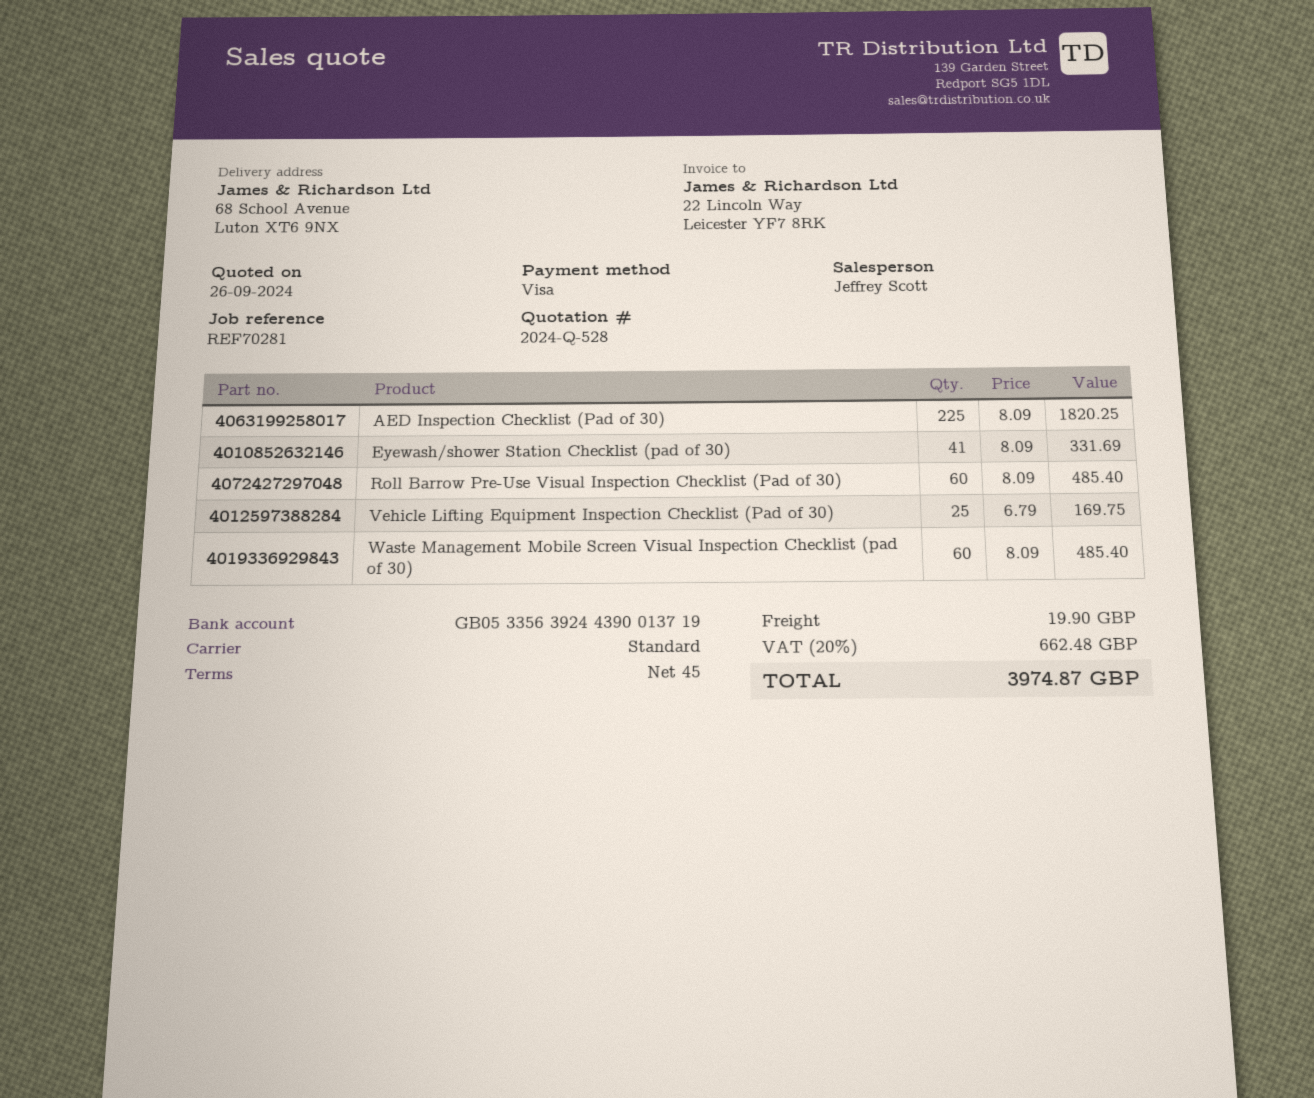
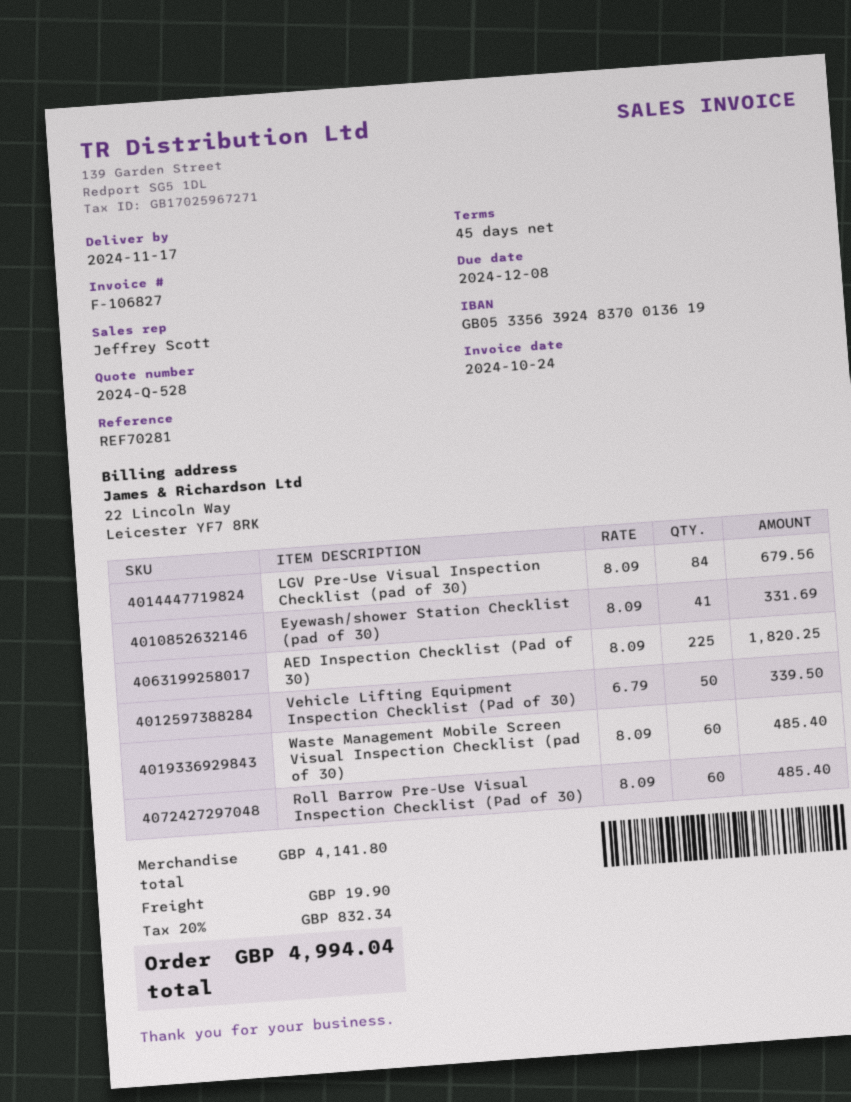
bank account: GB05335639244390013719 -> GB05335639248370013619
Vehicle Lifting Equipment Inspection Checklist (Pad of 30): 25 x 6.79 = 169.75 -> 50 x 6.79 = 339.50
LGV Pre-Use Visual Inspection Checklist (pad of 30): none -> 84 x 8.09 = 679.56
tax: 20% = 662.48 -> 20% = 832.34
total: 3974.87 -> 4994.04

· · · · ·

## [Task instructions]
From the entries above, return each line with the word "Inspection" in it.

## [Exercise result]
Vehicle Lifting Equipment Inspection Checklist (Pad of 30): 25 x 6.79 = 169.75 -> 50 x 6.79 = 339.50
LGV Pre-Use Visual Inspection Checklist (pad of 30): none -> 84 x 8.09 = 679.56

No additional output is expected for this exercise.